新しい産業に移ることのできない人が多数現れます。この人達は雇用保険や、場合によっては生活保護で丸抱えすることになります。おカネを渡すのに労働力を社会に提供できない状態となります。結果として、社会全体で供給する労働力が減少することにつながります。
多少の助成はしても社会に提供できる労働力を減らさずに済む道、政府丸抱えでしかも労働力が減る道、どちらが真に効率的かを勘案せねばなりません。なのに「ゾンビ企業」と呼んだとたん、無思慮に潰したほうがよいという思考停止を招きます。私はこれは一種の「言騙し」(言葉を生むことで真実味を感じさせといて、まんまと騙す手法)だと考えています。
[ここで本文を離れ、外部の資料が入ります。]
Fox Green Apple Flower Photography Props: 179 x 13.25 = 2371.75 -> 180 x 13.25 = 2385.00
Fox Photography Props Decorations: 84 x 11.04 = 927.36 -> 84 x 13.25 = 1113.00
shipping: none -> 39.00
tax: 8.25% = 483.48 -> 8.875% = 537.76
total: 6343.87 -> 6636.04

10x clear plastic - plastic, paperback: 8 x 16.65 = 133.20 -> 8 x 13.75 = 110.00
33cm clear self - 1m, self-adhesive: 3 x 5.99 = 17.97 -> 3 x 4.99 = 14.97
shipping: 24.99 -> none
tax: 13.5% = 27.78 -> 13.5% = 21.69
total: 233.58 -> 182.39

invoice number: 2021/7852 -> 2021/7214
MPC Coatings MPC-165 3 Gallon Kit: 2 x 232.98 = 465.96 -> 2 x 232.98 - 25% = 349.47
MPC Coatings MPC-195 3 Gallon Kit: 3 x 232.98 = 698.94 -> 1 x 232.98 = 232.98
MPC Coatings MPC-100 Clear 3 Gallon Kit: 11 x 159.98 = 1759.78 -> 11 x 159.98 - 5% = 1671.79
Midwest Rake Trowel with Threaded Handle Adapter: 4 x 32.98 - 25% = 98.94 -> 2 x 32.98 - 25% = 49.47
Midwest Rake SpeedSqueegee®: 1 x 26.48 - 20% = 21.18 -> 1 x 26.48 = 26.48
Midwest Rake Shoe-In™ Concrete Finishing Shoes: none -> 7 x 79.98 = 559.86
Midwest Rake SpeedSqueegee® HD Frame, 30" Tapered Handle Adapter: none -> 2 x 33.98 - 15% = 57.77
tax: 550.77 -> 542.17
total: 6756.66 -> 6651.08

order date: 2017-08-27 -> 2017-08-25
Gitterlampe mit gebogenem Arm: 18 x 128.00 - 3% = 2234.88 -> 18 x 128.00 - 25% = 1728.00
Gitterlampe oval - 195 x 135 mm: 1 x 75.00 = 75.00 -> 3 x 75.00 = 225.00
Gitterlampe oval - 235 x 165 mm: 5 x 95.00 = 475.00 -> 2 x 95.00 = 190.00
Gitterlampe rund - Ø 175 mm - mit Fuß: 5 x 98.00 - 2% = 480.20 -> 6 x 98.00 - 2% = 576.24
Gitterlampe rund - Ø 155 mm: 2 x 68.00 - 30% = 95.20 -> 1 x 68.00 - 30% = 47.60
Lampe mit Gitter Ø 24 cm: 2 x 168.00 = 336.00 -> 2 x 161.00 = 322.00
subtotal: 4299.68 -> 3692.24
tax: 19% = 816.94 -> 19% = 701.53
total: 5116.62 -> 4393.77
ケインジアンを弁護する気はありませんが、ケインジアンは理想を唱えているのではなく、現実的妥協点を探る考え方だと思います。むしろ新自由主義のほうが、無思慮に自由という妙な理想を現実に押しつけて不具合を起こそうとする、非現実的理想狂に私には見えます。
それに、ケインジアンは政府を食い物にする人たち(レントシーカー)を増やすというご批判ですが、新自由主義は「労働者を食い物にする」ことと比較する必要があります。新自由主義は政府からお金をもらわないかわり、労働者から搾取する権利を法的に許してもらおうとします。それが「規制緩和」です。
レントシーカーは、政府が分配しようとしたときに発生する歪み・偏りですが、分配しようという姿勢があるので、労働者が搾取されるという構図からは脱却しやすいです。しかし新自由主義は強者による弱者からの搾取を公然と許すという問題があります。しかもこの手法は社会から労働力を減らします。
あまりに給料安すぎて、酷使されっぱなしのために働くのがバカらしくなる人が増えるからです。この結果、新自由主義では社会がすさみます。新自由主義は、ケインジアンの欠点をあげつらい、言葉巧みに「そりゃいかん、そんなゾンビは潰してしまえ」と人々を誘導しようとしますけど、
私は、その裏の意図を読み、さらにその裏をかく知恵を庶民は持たねばならないと思います。ゾンビとかレントシーカーとか、もっともらしい言葉が生まれると、私達はそれが一見正しいかのように感じてしまいます。しかしそれは「言騙し」です。新自由主義の人達は言騙しの天才が多い。
そうした人達に安易に騙されないように気をつけていただけたらと存じます。